A graphics-accelerated deep neural network approach for turbomachinery flows based on large eddy simulation

Abstract

In turbomachinery, strongly unsteady rotor–stator interaction triggers complex three-dimensional turbulent flow phenomena such as flow separation and vortex dynamics. Large eddy simulation (LES) is an advanced numerical method that has recently been used to resolve large-scale turbulent motions and model subgrid-scale turbulence in turbomachinery. To largely reduce the computing cost of LES for turbomachinery flow, a graphics processing unit (GPU)-accelerated deep neural network-based flow field prediction approach is explored, which combines convolutional neural network autoencoder (CNN-AE) with long short-term memory (LSTM).

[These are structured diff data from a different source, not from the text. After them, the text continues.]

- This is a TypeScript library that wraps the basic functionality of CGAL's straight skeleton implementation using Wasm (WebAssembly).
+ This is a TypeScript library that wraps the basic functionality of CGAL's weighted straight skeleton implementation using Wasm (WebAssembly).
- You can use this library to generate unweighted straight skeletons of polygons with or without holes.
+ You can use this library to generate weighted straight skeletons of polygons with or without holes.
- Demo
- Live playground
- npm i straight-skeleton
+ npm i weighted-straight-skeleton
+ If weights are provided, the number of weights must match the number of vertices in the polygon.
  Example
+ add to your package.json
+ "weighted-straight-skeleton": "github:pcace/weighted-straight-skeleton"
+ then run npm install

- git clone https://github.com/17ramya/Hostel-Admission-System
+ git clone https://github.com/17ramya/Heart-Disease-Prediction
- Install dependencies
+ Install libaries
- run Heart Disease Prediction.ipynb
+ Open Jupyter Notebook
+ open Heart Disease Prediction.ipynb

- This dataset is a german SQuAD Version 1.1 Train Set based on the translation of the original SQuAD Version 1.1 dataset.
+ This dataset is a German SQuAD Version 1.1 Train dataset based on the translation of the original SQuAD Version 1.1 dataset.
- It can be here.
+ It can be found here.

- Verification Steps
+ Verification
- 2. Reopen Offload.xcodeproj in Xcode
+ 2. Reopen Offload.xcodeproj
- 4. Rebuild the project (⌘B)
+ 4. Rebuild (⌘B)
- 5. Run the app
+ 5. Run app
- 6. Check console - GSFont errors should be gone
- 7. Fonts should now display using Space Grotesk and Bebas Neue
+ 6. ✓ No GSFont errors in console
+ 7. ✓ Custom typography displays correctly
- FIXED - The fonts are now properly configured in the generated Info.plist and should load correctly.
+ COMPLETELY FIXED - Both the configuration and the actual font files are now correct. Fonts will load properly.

CNN-AE extracts spatial features of turbomachinery flow by mapping high-dimensional flow fields into low-dimensional space, while LSTM is used to predict the temporal evolution of fluid dynamics. Automatic mixed precision (AMP) is employed to achieve rapid neural network training using Nvidia GTX 1080 Ti GPU, which shows a significant speedup compared with that without AMP. We evaluated the proposed CNN-AE-LSTM (CAL) method against gated recurrent units (GRU) and simple recurrent network (SRN) on two types of turbomachinery, i.e., centrifugal and axial flow pumps. The results show that the proposed CAL shows better capability of capturing the vortex structure details of turbomachinery. When predicting the temporal vorticity field, the mean square error of CAL results is 0.105%–0.124% for centrifugal pumps and 0.071%–0.072% for axial flow pumps. Meanwhile, the structural similarity index measure of the CAL results is 92.51%–92.77% for centrifugal pumps and 93.81%–94.61% for axial flow pumps. The proposed CAL is noticeably better than GRU and SRN in terms of both mean square error and structural similarity index measure.